[Cross-posted to In Medias Res]
In the liturgical calendar of the Christian tradition, today is Whitsunday, the Day of Pentecost, a day to commemorate a marvelous, mostly invisible miracle. As the story goes, the resurrected Lord had left His disciples 10 days earlier; as Ronan Head put it in a fine post just a week and a half ago, “Jesus was, in some profound way, with God and not, in bodily form at least, any longer on the earth.” But the disciples continued to meet has they had been commanded, and on Shavuot, as thousands of Jews from parts both far and near gathered in Jerusalem for the Feast of Weeks, the miracle occurred. As the King James Version puts it (Acts 2:2-4):
And suddenly there came a sound from heaven as of a rushing mighty wind, and it filled all the house where they were sitting.
And there appeared unto them cloven tongues like as of fire, and it sat upon each of them.

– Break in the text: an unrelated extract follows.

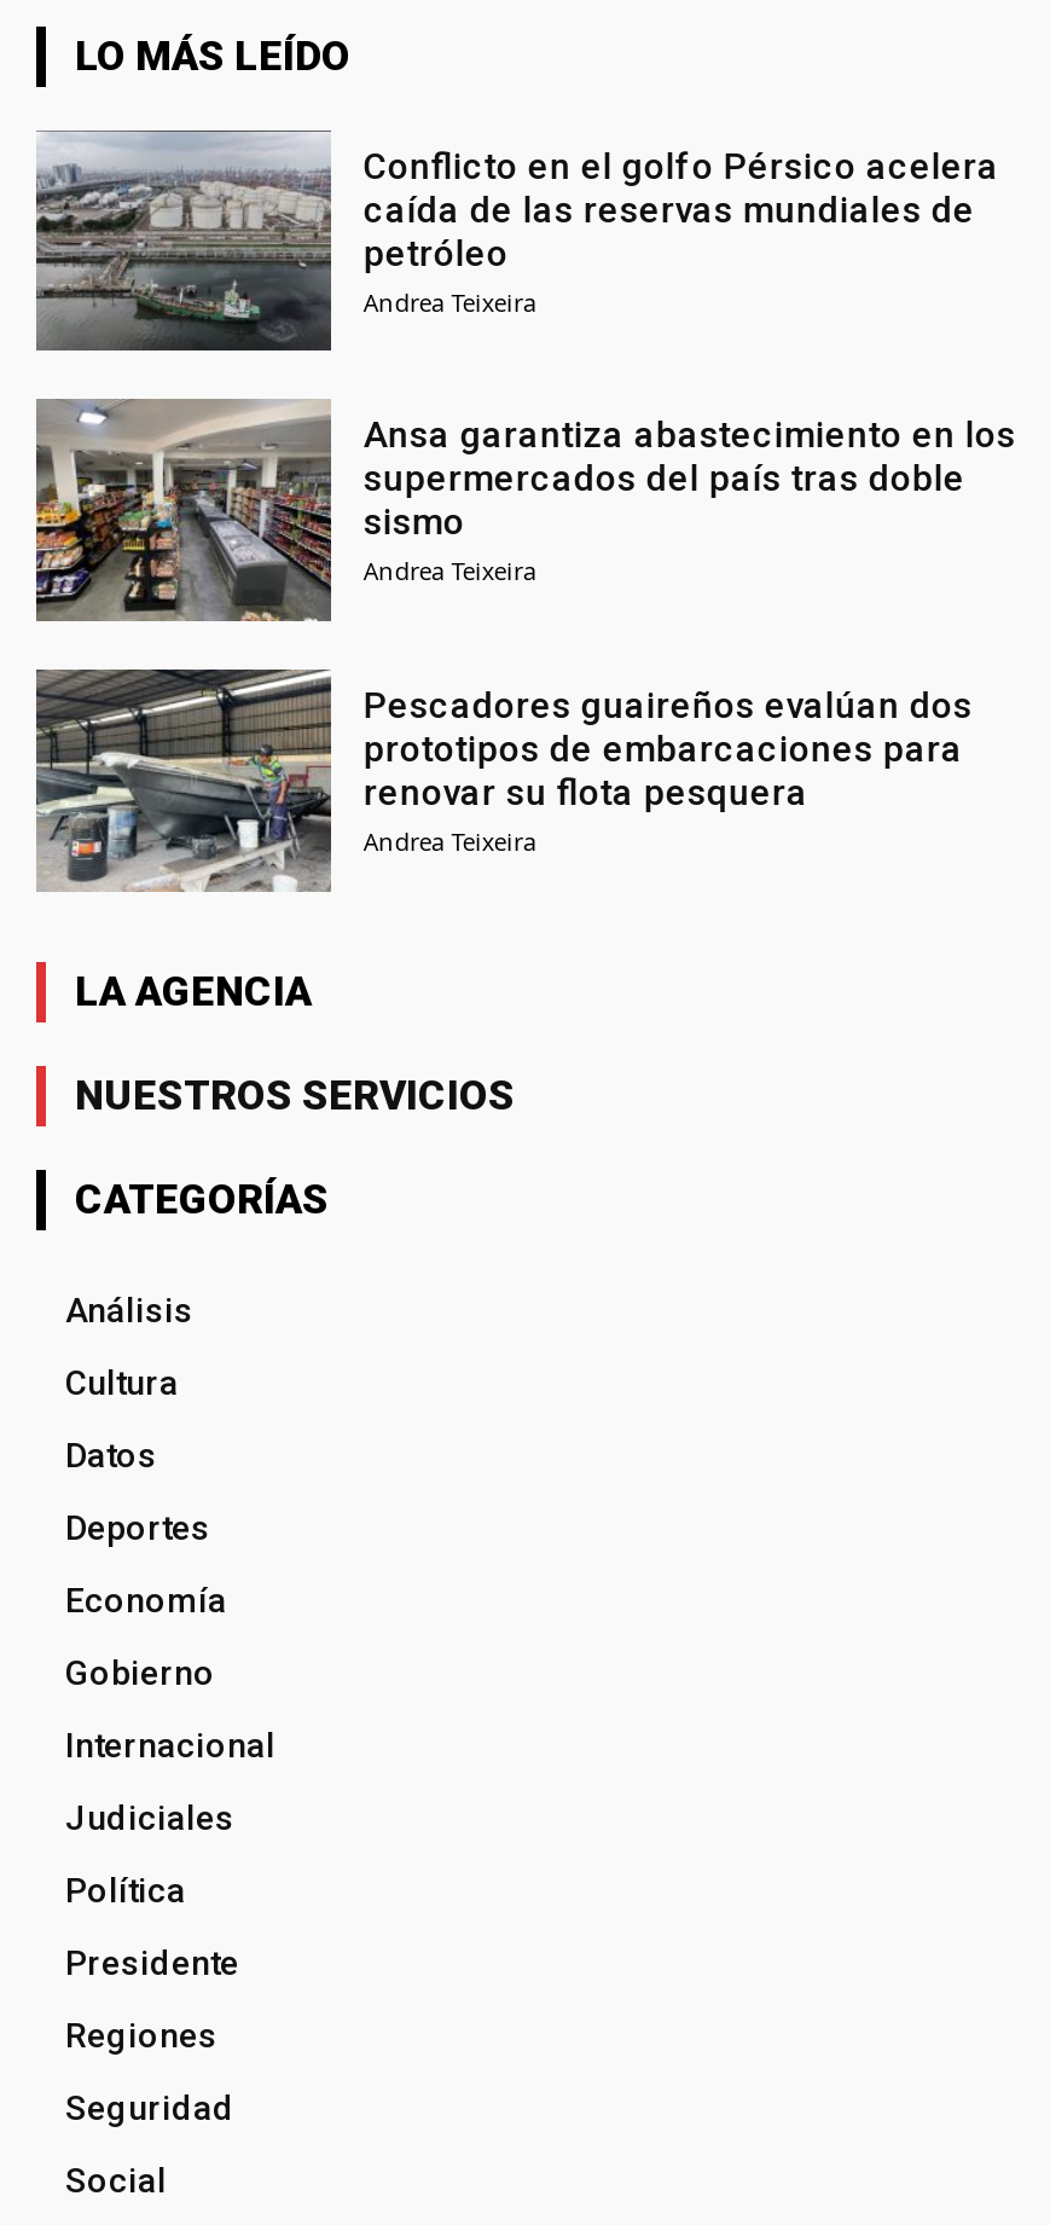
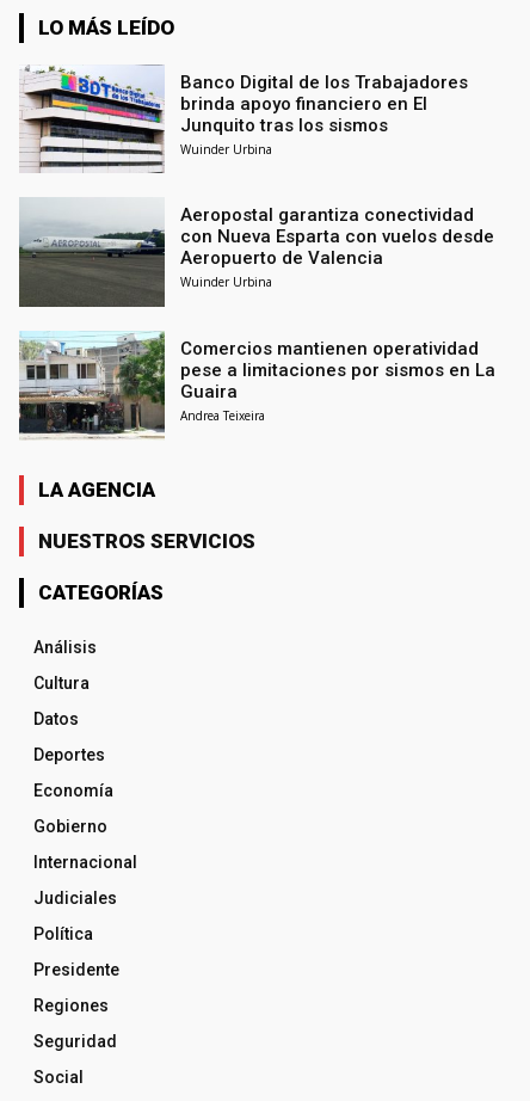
[34,128,999,353] [image] | Conflicto en el golfo Pérsico acelera | caída de las reservas mundiales de | petróleo | Andrea Teixeira -> [19,64,468,173] [image] | Banco Digital de los Trabajadores | brinda apoyo financiero en El | Junquito tras los sismos | Wuinder Urbina
[34,399,1016,624] [image] | Ansa garantiza abastecimiento en los | supermercados del país tras doble | sismo | Andrea Teixeira -> [18,198,495,308] [image] | Aeropostal garantiza conectividad | con Nueva Esparta con vuelos desde | Aeropuerto de Valencia | Wuinder Urbina
[34,667,972,892] [image] | Pescadores guaireños evalúan dos | prototipos de embarcaciones para | renovar su flota pesquera -> [19,331,496,439] [image] | Comercios mantienen operatividad | pese a limitaciones por sismos en La | Guaira

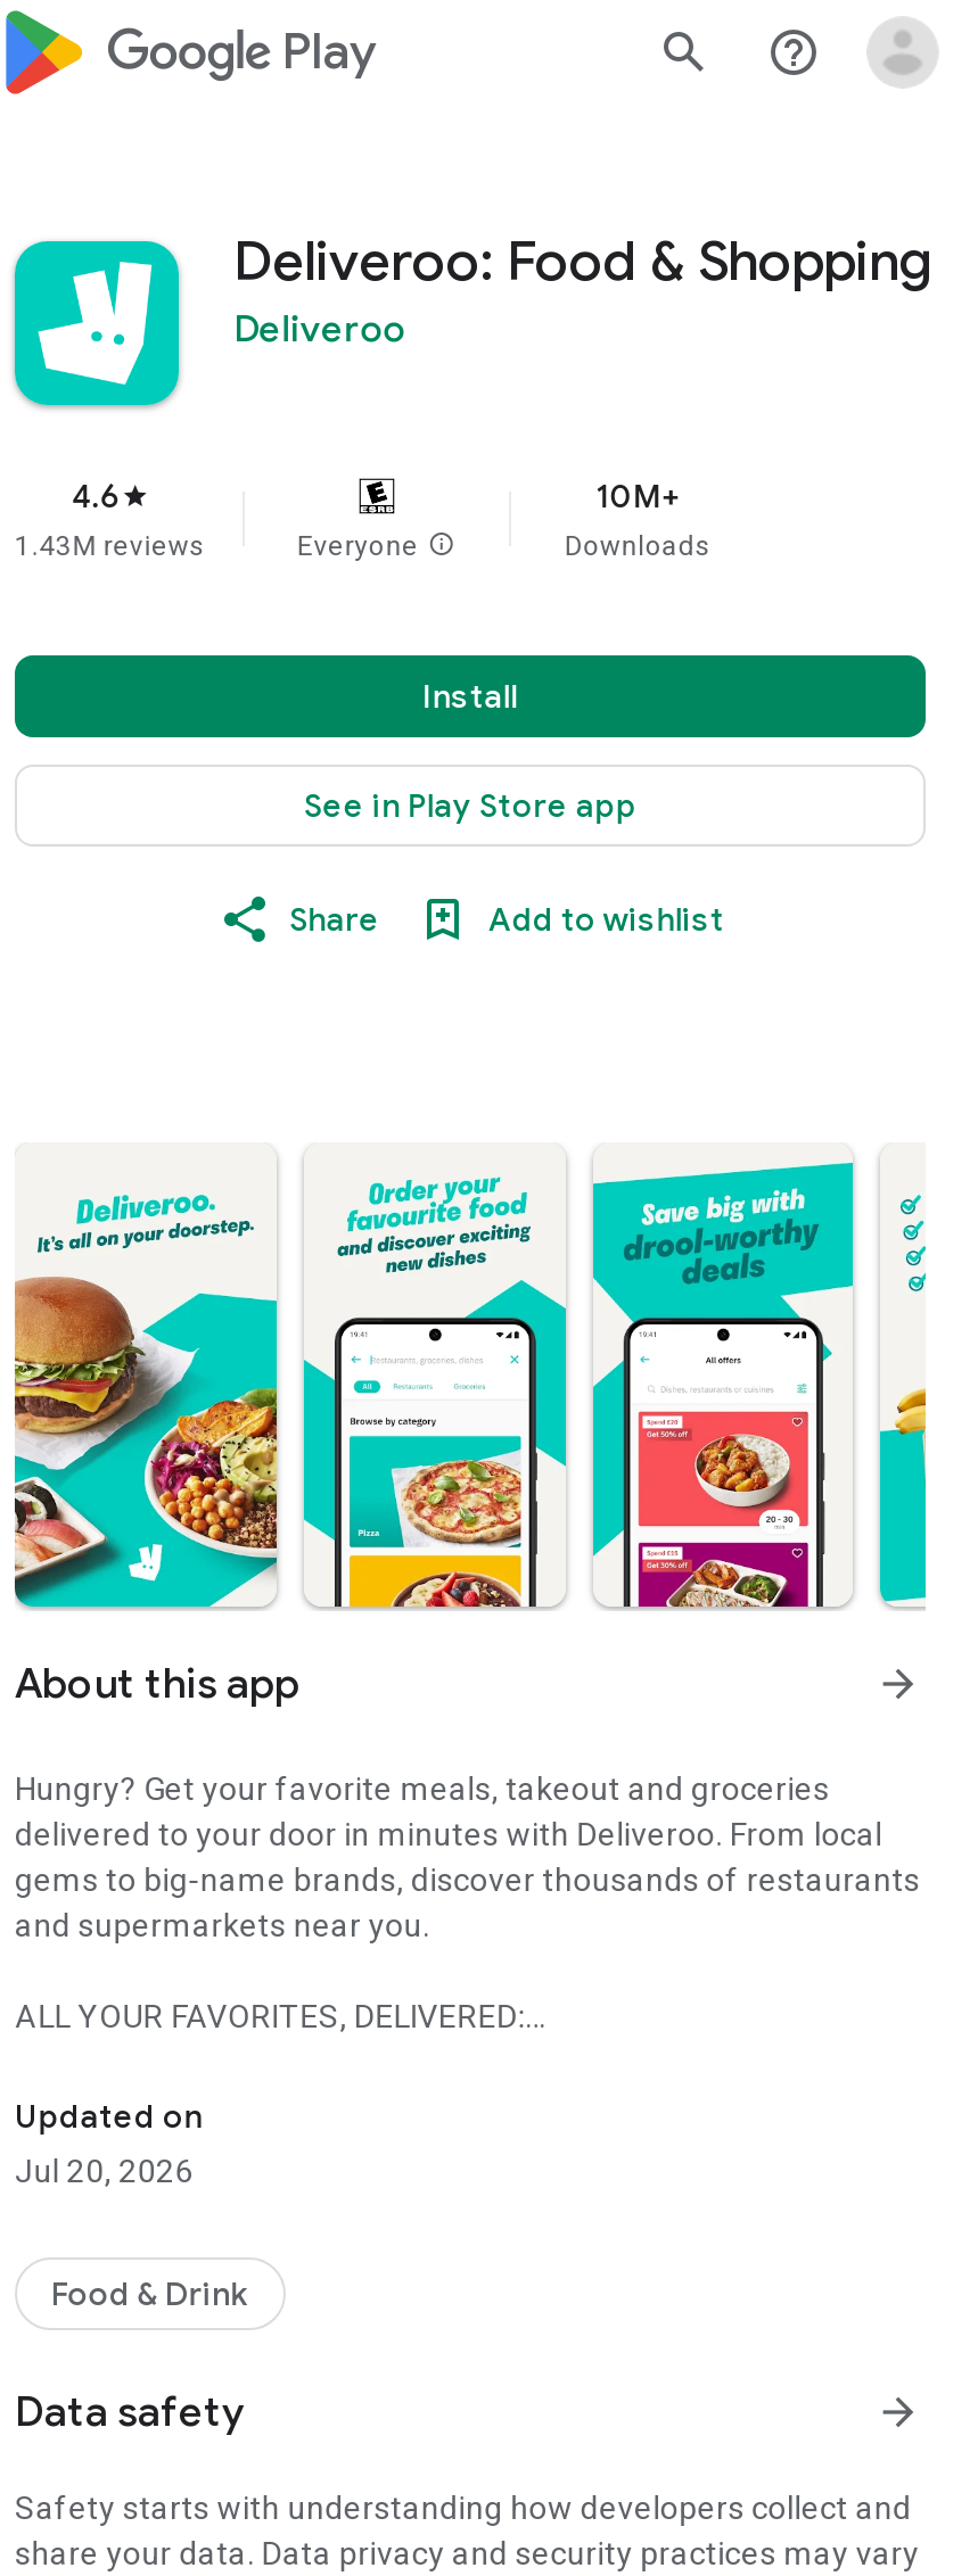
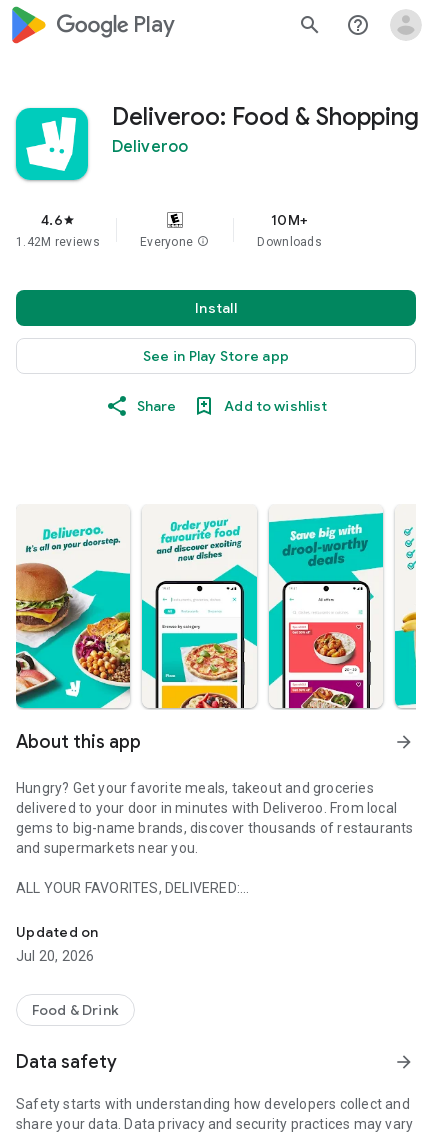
[15,530,206,562] 1.43M reviews -> [16,235,100,249] 1.42M reviews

And they were all filled with the Holy Ghost, and began to speak with other tongues, as the Spirit gave them utterance.
I’ve written about Whitsunday before, and why this particular holy day means a good deal to me. It is, in its most fundamental form, a promise: that the Holy Ghost–the ruach Elohim, the Spirit of God, the still small voice, call it what you will–will fill and surround and sustain us all, with such gifts of faith and action as will enable us to both know of God’s hand in our lives, and serve as His hands in blessing the lives of others. Not all spiritual gifts are invisible, of course–in the story from Acts, there tongues of fire which descended upon the disciples, and then they went forth and spoke in a dozen different languages to all of those in the city. But most of the time, for most of us, what gifts we may have are unseen. We may hear them, we may feel them, we may know they are there, but they come (and go) invisible to the human eye. (As Jesus was, after His ascension, of course.)
Craig Harline recently wrote a long, kind of strange, but I think beautiful reflection on Pentecost, placing that marvelous event in the context of a later revelation and development in Christian history: Peter’s vision of eating unclean beasts, and Paul’s realization that following through on the implications of that vision would mean (as Craig put it in a delightfully stream-of-consciousness way) “sitting down and figuring out how you could tweak your ways a little here and even make a wholesale change there and okay even rethink even certain apparently non-negotiable unmissable ways in order to help accommodate people you’d thought were strangers, because you were sure that your mutual hope and love in Jesus rose above all that, or better yet underlay it, like some big pillow, softening everything.” In other words, once blessed by the breath of God, you want everyone to similarly feel that wind, that touch, that grace, that gift, and you may well feel inspired to reconsider some of the most fundamental givens (or things you thought were givens) in your life, just so they, too, however strange or alien or disobedient they may appear to be, might hear that whispering. Such reconsiderations aren’t invisible, necessarily, but neither are they usually formal pronouncements; as Craig observes, they “happen mostly in the doing rather than the preaching.” To accept such fruits of the spirit, things which emerge organically, unannounced, usually unseen until already accomplished, is a hard thing. Jesus let everyone know how hard–yet also how obvious–it would be, long before Pentecost, or His Ascension, or almost anything else in His ministry. While Craig looked forward in the story, I look back–way back, to John 3: 1-8, in fact.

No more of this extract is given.